What happened? Three things: One, while the young man (who was now living as a transgendered woman) gave a powerful and graphic testimony, the other witnesses for the prosecution were weak to say the least. As horrible as the defense attorney was, he was able to poke holes in their recollections of events. The witnesses for the prosecution even contradicted themselves several times while being questioned by the prosecutor. Two, the defendant gave a valid reason why he retuned to his native country. According to him he didn’t run; the allegations were so ridiculous, he thought the matter was resolved when he denied them and felt free to visit his home country to take care of family business. He had made the same trip several times before, so there was nothing unusual about him leaving. Three, the judge felt her instructions to the jury were so clear that when we asked for clarification, her response was to “follow the instructions you were given.”

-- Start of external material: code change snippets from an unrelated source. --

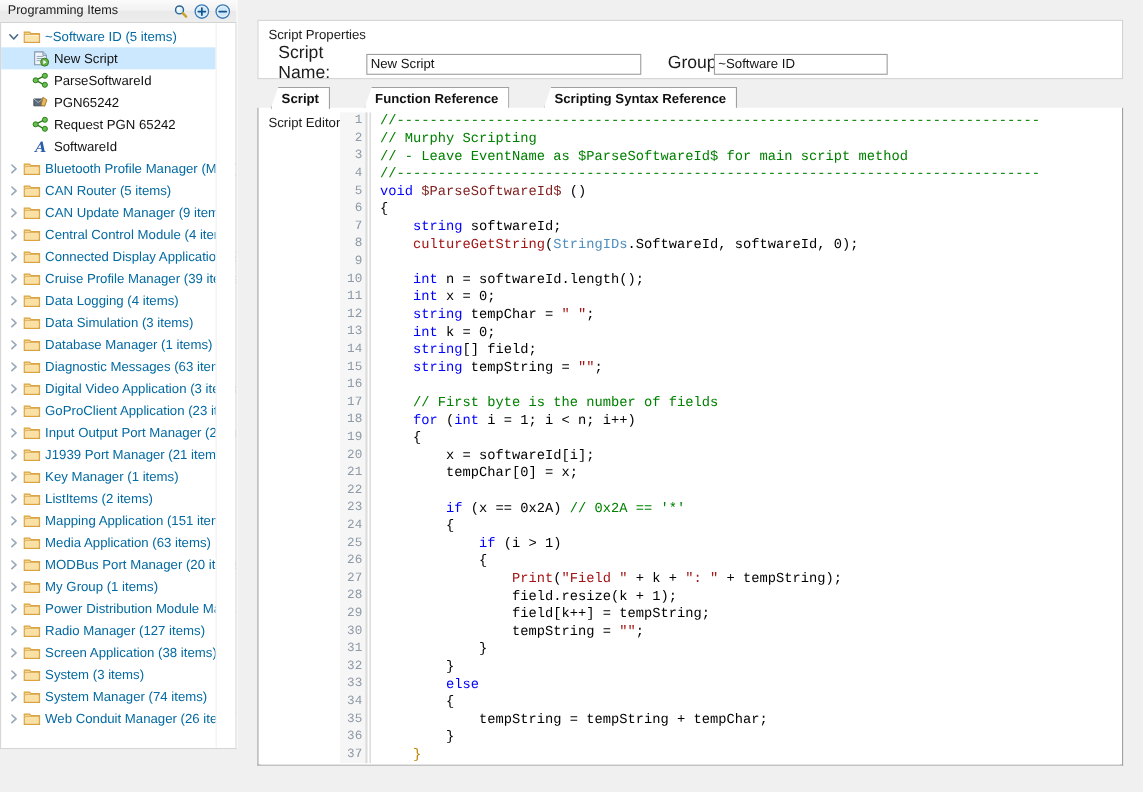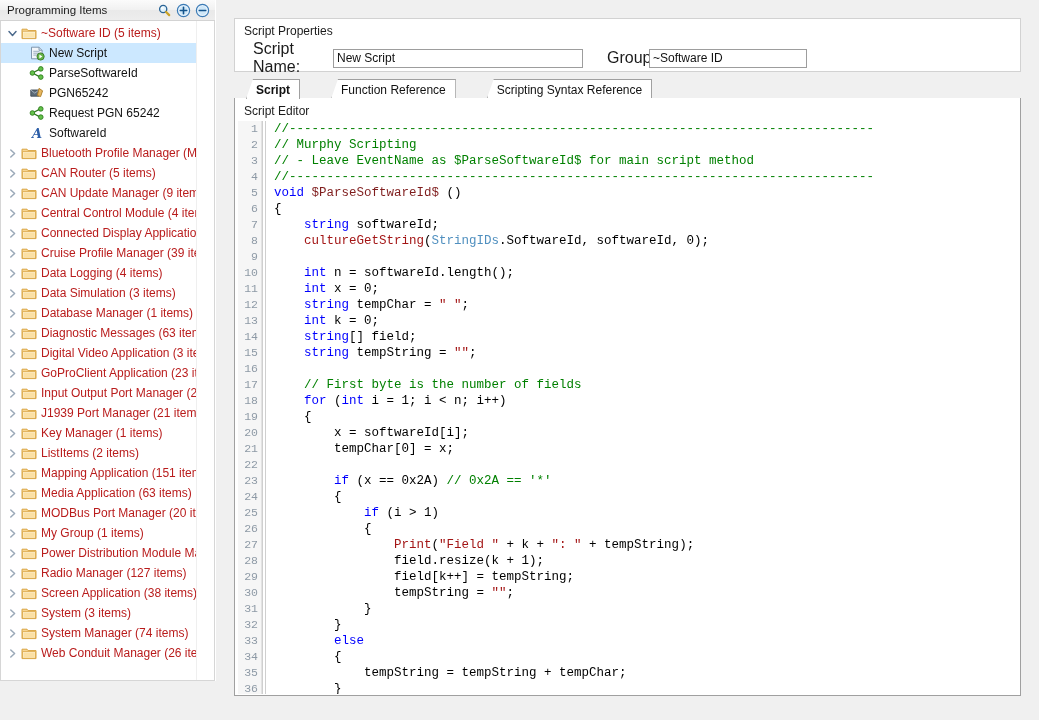"~Software ID (5 items)" .tlabel { color: #b91c1c -> #0369a1 }
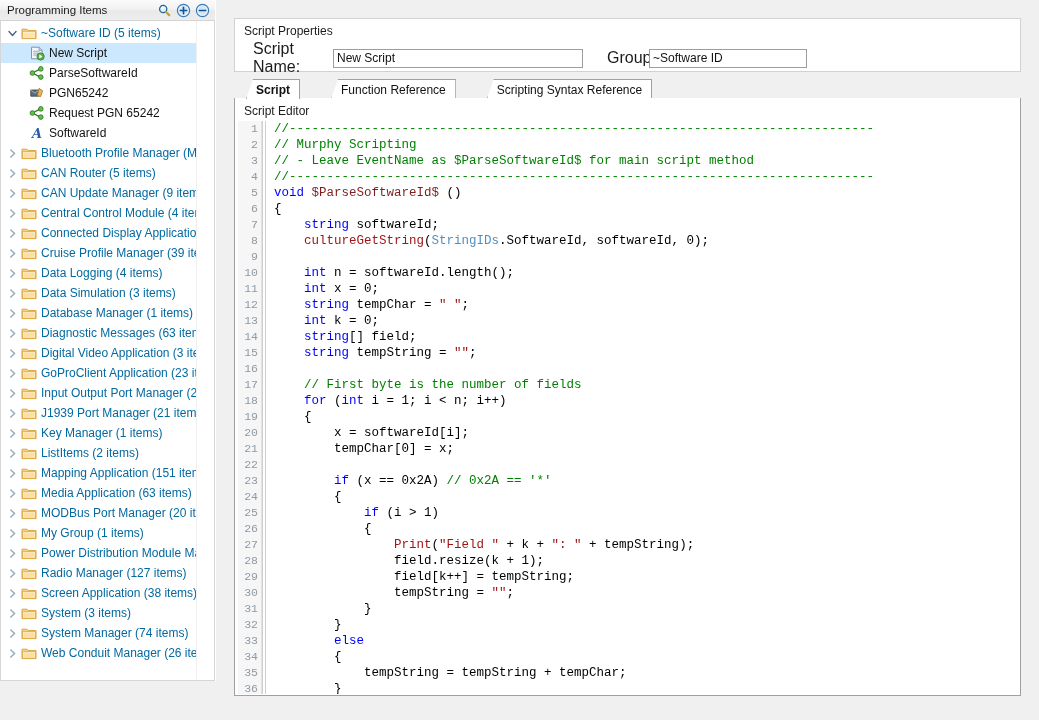"Function Reference" .tab { font-weight: none -> bold }
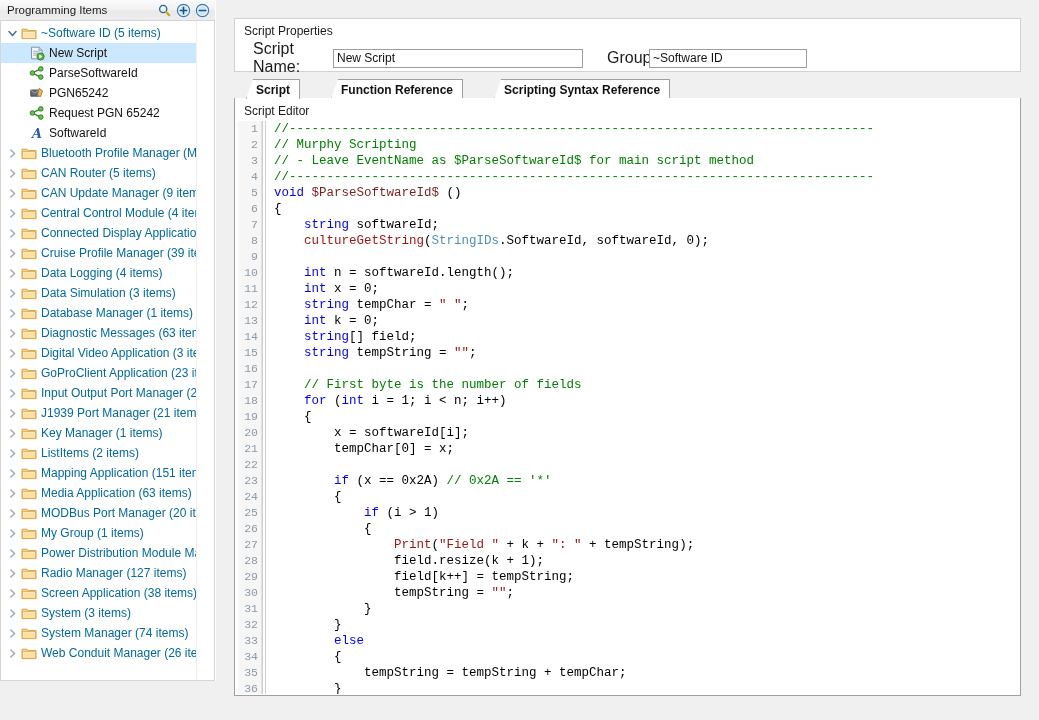"Script Editor" .editor-inner { flex-direction: column -> none }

Left on our own to decide this man’s fate, we had two questions: do we ruin a person’s life based on gut feelings? Or do we base our decision strictly on the evidence presented during the trial? While we were moved by the accuser’s testimony, there were too many doubts presented not just by the defense, but also by the prosecution. I’m not sure if the prosecutor thought it was such an open and shut case that the corroborating witnesses would not be a major factor but, if she did, she was sadly mistaken. Because of the doubt, we were unable to render a guilty verdict.
After the decision was read, we went back to the jurors’ room, where the defense attorney thanked us and the prosecutor looked at us like we were the dumbest people she had ever seen. Even the judge scolded us, saying she couldn’t believe we didn’t hand down a guilty verdict.
The entire experience left me with such a bitter feeling towards the American judicial system that I rarely follow trials. I didn’t follow the Casey Anthony trial, except for the news coverage. I don’t know the evidence presented, the instructions handed down to the jury or the strength or weakness of the witnesses. I can tell you, however, that being charged with the responsibility of deciding someone’s fate is not as easy or simple as it appears. It is a decision you, as the juror, also have to live with. You not only have your opinion to consider but also instructions from the judge. I’m sure the jurors in the Anthony trial were faced with these challenges and then some. Although it may not make sense and we may not agree, “not guilty” may have been the only verdict they could give.